Entries provided -
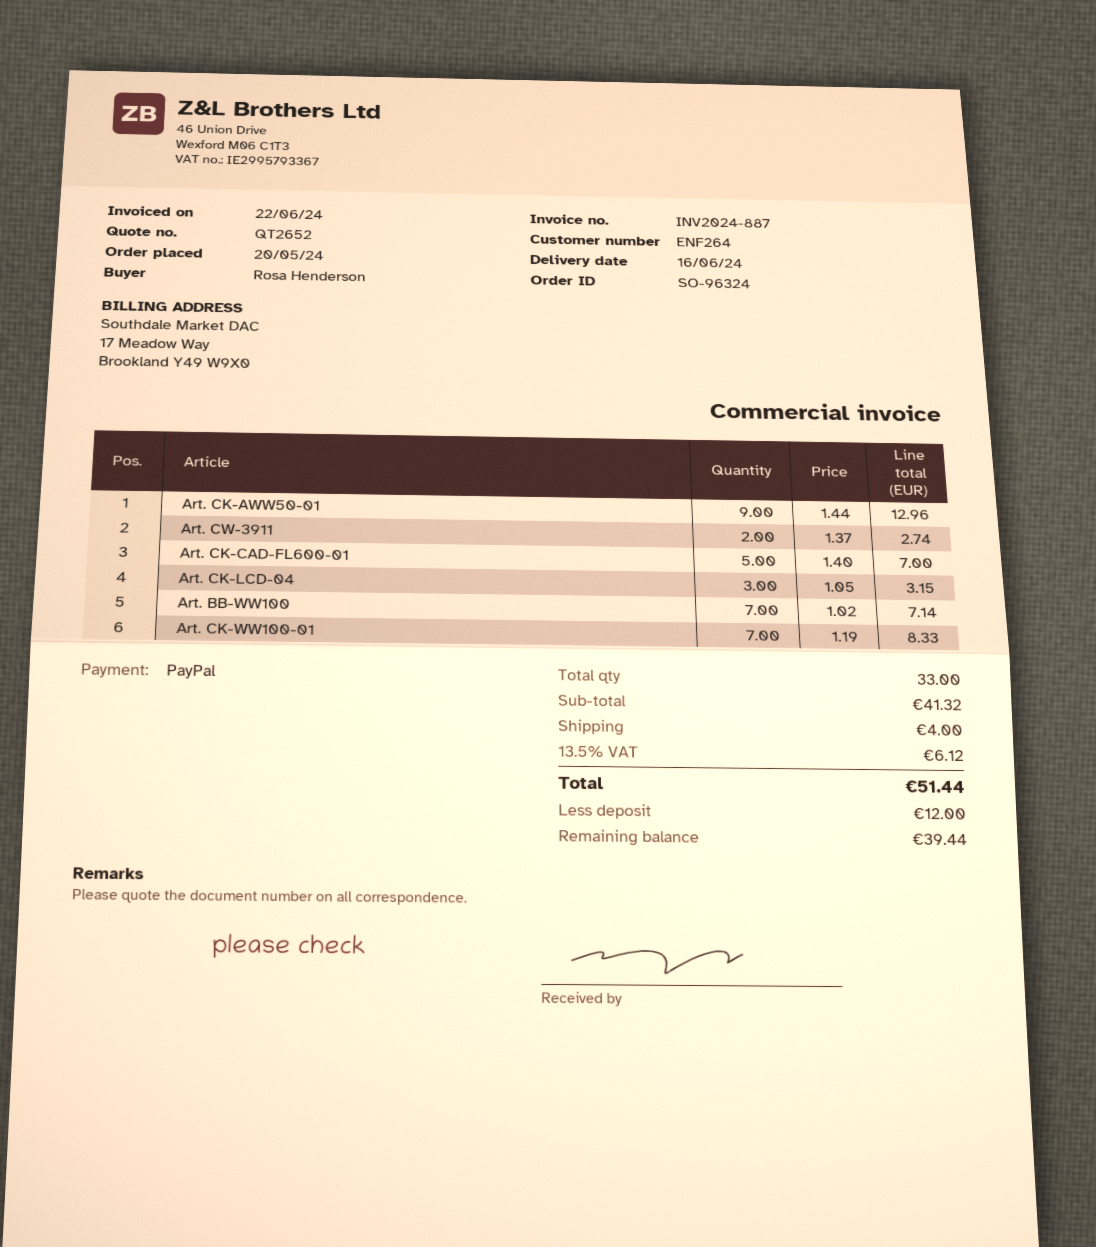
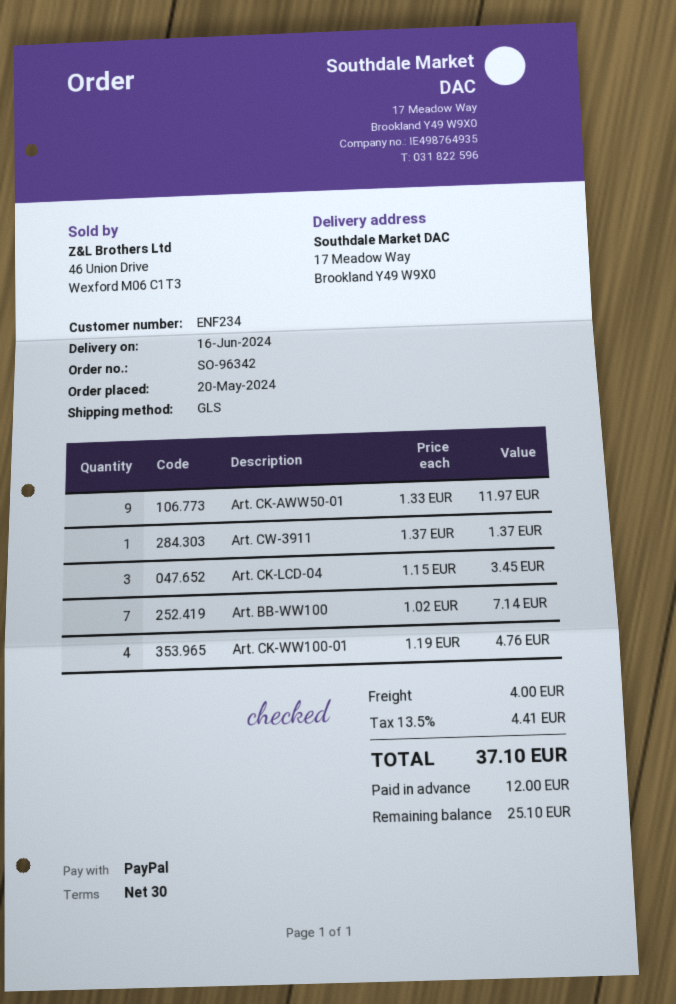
order number: SO-96324 -> SO-96342
customer number: ENF264 -> ENF234
Art. CK-AWW50-01: 9 x 1.44 = 12.96 -> 9 x 1.33 = 11.97
Art. CW-3911: 2 x 1.37 = 2.74 -> 1 x 1.37 = 1.37
Art. CK-CAD-FL600-01: 5 x 1.40 = 7.00 -> none
Art. CK-LCD-04: 3 x 1.05 = 3.15 -> 3 x 1.15 = 3.45
Art. CK-WW100-01: 7 x 1.19 = 8.33 -> 4 x 1.19 = 4.76
tax: 13.5% = 6.12 -> 13.5% = 4.41
total: 51.44 -> 37.10
balance: 39.44 -> 25.10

Task prompt - Output every entry above exactly, minus the pictures.

Solution to this task -
order number: SO-96324 -> SO-96342
customer number: ENF264 -> ENF234
Art. CK-AWW50-01: 9 x 1.44 = 12.96 -> 9 x 1.33 = 11.97
Art. CW-3911: 2 x 1.37 = 2.74 -> 1 x 1.37 = 1.37
Art. CK-CAD-FL600-01: 5 x 1.40 = 7.00 -> none
Art. CK-LCD-04: 3 x 1.05 = 3.15 -> 3 x 1.15 = 3.45
Art. CK-WW100-01: 7 x 1.19 = 8.33 -> 4 x 1.19 = 4.76
tax: 13.5% = 6.12 -> 13.5% = 4.41
total: 51.44 -> 37.10
balance: 39.44 -> 25.10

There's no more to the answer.